Dr. Paul Offit, a member of a separate committee that advised the FDA to clear all three vaccines for emergency use, told the Globe that regulators need to make sure the vaccine is safe. But he feared that the interruption will make people leery about getting all three vaccines.
“On a more rational planet, I think that this would strengthen trust in a system that is constantly looking out for even rare serious adverse events,” said Offit, who directs the Vaccine Education Center at Children’s Hospital of Philadelphia and has often drawn the ire of anti-vaccine activists. “But we don’t live on that planet.”
Another member of the FDA advisory committee, Dr.
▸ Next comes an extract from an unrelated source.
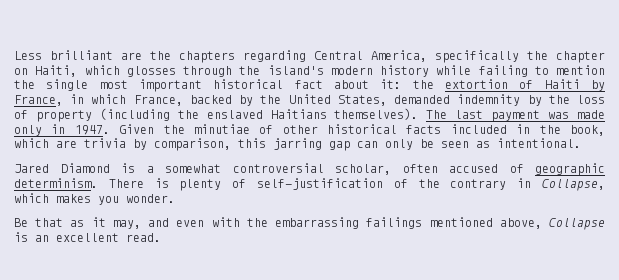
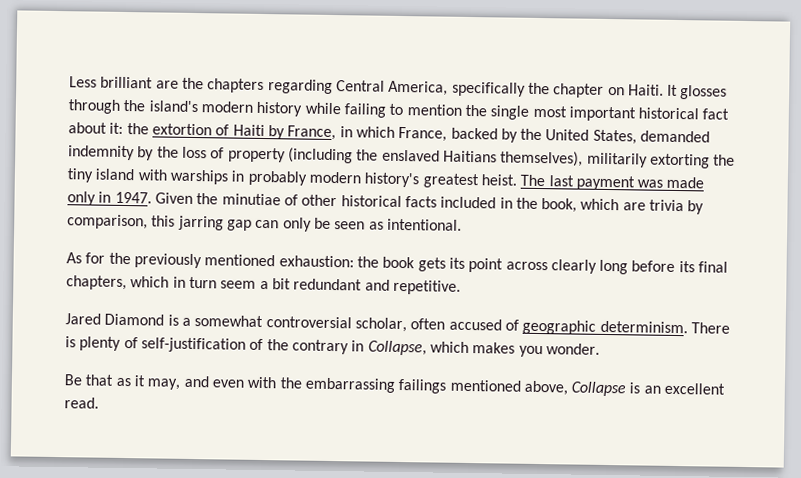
[35,65,120,77] Haiti, which -> [627,84,679,97] Haiti. It
[334,108,419,120] themselves). -> [500,150,736,169] [67,168,517,189] themselves), militarily extorting the tiny island with warships in probably modern history's greatest heist.
(581, 143) none -> [66,252,729,275] [66,275,461,295] // As for the previously mentioned exhaustion: the book gets its point across clearly long before its final chapters, which in turn seem a bit redundant and repetitive.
Eric Rubin, an immunologist at the Harvard T.H. Chan School of Public Health, agreed that the pause might increase vaccine hesitancy even if regulators conclude the vaccine is safe.
“I hope that people see that these issues are being approached thoughtfully and that safety is being taken seriously,” said Rubin, the editor-in-chief of the New England Journal of Medicine.
Johnson & Johnson, the New Brunswick, N.J., health care giant, said in a statement Tuesday that it is “working closely with medical experts and health authorities” to investigate the blood clots and decided to delay rollout of the vaccine in Europe.
Federal officials downplayed the impact of the Johnson & Johnson suspension on their broader vaccination program, stressing there will be more than enough doses from Pfizer-BioNTech and Moderna to vaccinate every American adult in the coming months.
But they acknowledged the daily rate of vaccinations, which averaged 3.3 million shots during the past seven days, could dip as providers scramble to find new appointments for people who’d scheduled Johnson & Johnson injections.
“In the short term, we expect some impact on the daily averages as we transition,” Jeffrey Zients, the White House virus response coordinator, said at a press briefing. But overall, he said, “There is plenty of supply in the system of Moderna and Pfizer, including to replace J&J appointments with Pfizer and Moderna vaccine.”
Robert Weisman of the Globe staff contributed to this report.